From: Jim Hendler <hendler@cs.umd.edu>
Date: Wed, 29 Jun 2005 16:58:52 -0400
Message-Id: <p0620072fbee8bb34c367@[]>
To: edbark@nist.gov
Cc: public-rule-workshop-discuss@w3.org

As mentioned in my earlier reply to Ed - I submitted these use cases 
on why we need interoperability, to the greatest extent possible, 
between OWL and the Rules language -- all of these derive from real 
projects and requirements being done by real people outside the 
research community - in not every case can I say who is doing the 
work (NDAs) but I have permission to share these

Copied from Sem Web Services IG mail  (public-sws-ig@w3.org)

In the discussion of DLP and layering - some people have asked me off 
line why I don't think DLP is sufficient - my response is in terms of 
some use cases which come from real applications I've worked on - 
with small documents there's not a lot of issues, but when you come 
up against large companies actually using this stuff in deployed 
apps, a lot emerges, esp when data interoperability comes along -- 
here are the scenarios I worry about:

1 - Consider an organization like the  Natl Cancer Inst which has a 
big OWL ontology (i.e. has a number of full time people working on 
curation, versioning, etc).  They or some other org decide they'd 
like to use it on databases and datasets for datacleansing or other 
"rule based" operation.
    Recoding the whole into a new rules language would be 
prohibitively expensive unless there is some sort of automagic 
translator of some or all of the RDFS/OWL they use.

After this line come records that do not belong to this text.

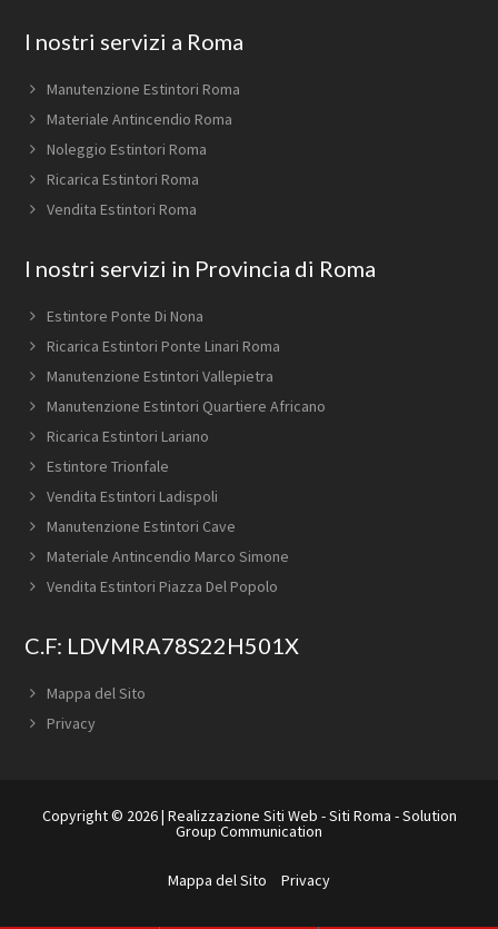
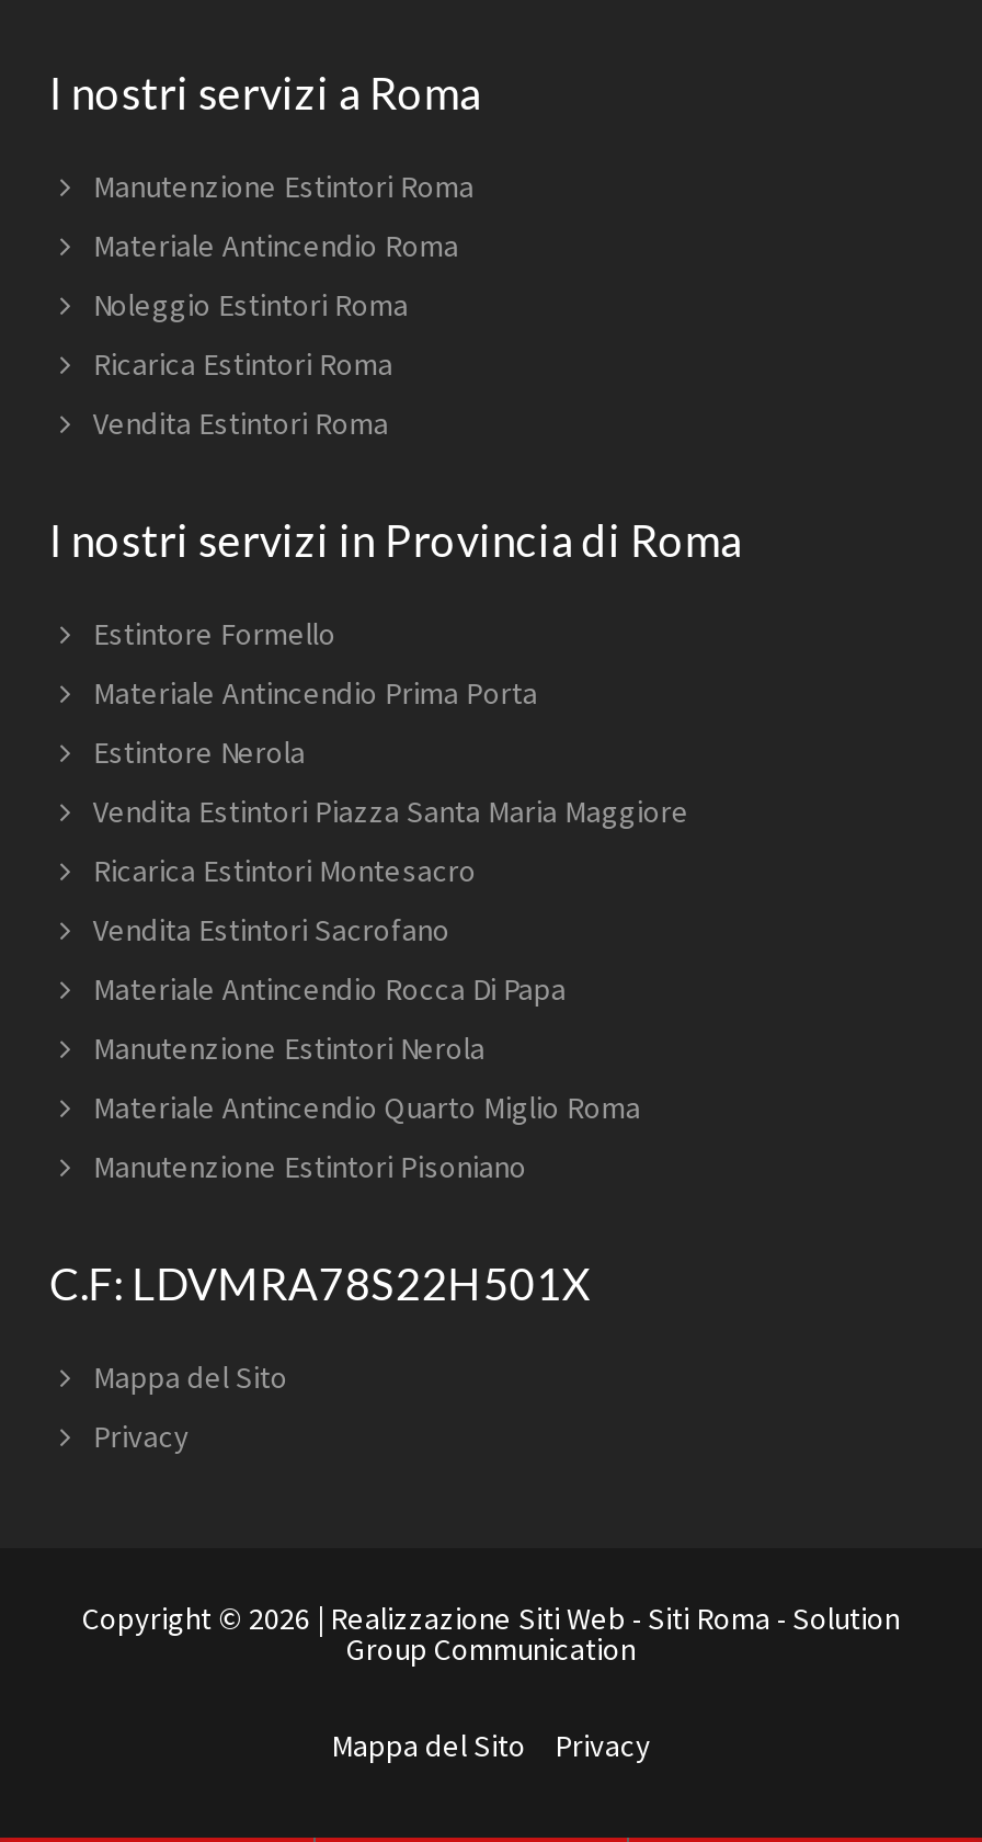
[47,306,204,326] Estintore Ponte Di Nona -> [93,614,336,654] Estintore Formello
[47,336,281,356] Ricarica Estintori Ponte Linari Roma -> [93,673,538,713] Materiale Antincendio Prima Porta
[47,366,274,386] Manutenzione Estintori Vallepietra -> [93,733,306,772] Estintore Nerola
[47,396,326,416] Manutenzione Estintori Quartiere Africano -> [93,792,689,831] Vendita Estintori Piazza Santa Maria Maggiore
[47,426,209,446] Ricarica Estintori Lariano -> [93,851,477,891] Ricarica Estintori Montesacro
[47,456,169,476] Estintore Trionfale -> [93,910,450,950] Vendita Estintori Sacrofano
[47,486,218,506] Vendita Estintori Ladispoli -> [93,969,566,1009] Materiale Antincendio Rocca Di Papa
[47,516,236,536] Manutenzione Estintori Cave -> [93,1029,485,1068] Manutenzione Estintori Nerola
[47,546,289,566] Materiale Antincendio Marco Simone -> [93,1088,641,1127] Materiale Antincendio Quarto Miglio Roma
[47,576,278,596] Vendita Estintori Piazza Del Popolo -> [93,1147,527,1187] Manutenzione Estintori Pisoniano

2 - Consider an organization using a number of rules to maintain 
their processes and transactions, they merge with another 
organization doing the same.  The boss says "this is crazy, we have 
multiple definitions of key things we need in running the business, 
like the definition of a purchase order" - his golfing buddy 
convinces him he needs to use an ontology to do this and to merge 
    Some mapping of rules to RDFS/OWL would make this much easier

3 - A large company has various activities going on.  One group is 
using  RDFS/OWL to manage corporate Web site assets.  Another one is 
implementing the business  rules that run a number of transactions 
through the corporate data infrastructure.  Problems start to emerge 
where the data and the web assets are not consistent.  Someone says, 
we need to see if the RDFS/OWL and the Rules are computing the same 
thing.  (a real example, US Customs is looking at how to rationalize 
the representations used in their business process rules for 
transactions on databases, and their various product and country 
     Some way to check consistency between some or all of the rules 
and ontologies is needed.

All of these come from real cases I have worked on, all involved 
either large ontologies, large rule stores or both.   Expecting any 
company to simply say "no problem" and do redundant work seems silly, 
and it is clear from examples like these that a synergy of Rules and 
Ontology makes great sense in the real world.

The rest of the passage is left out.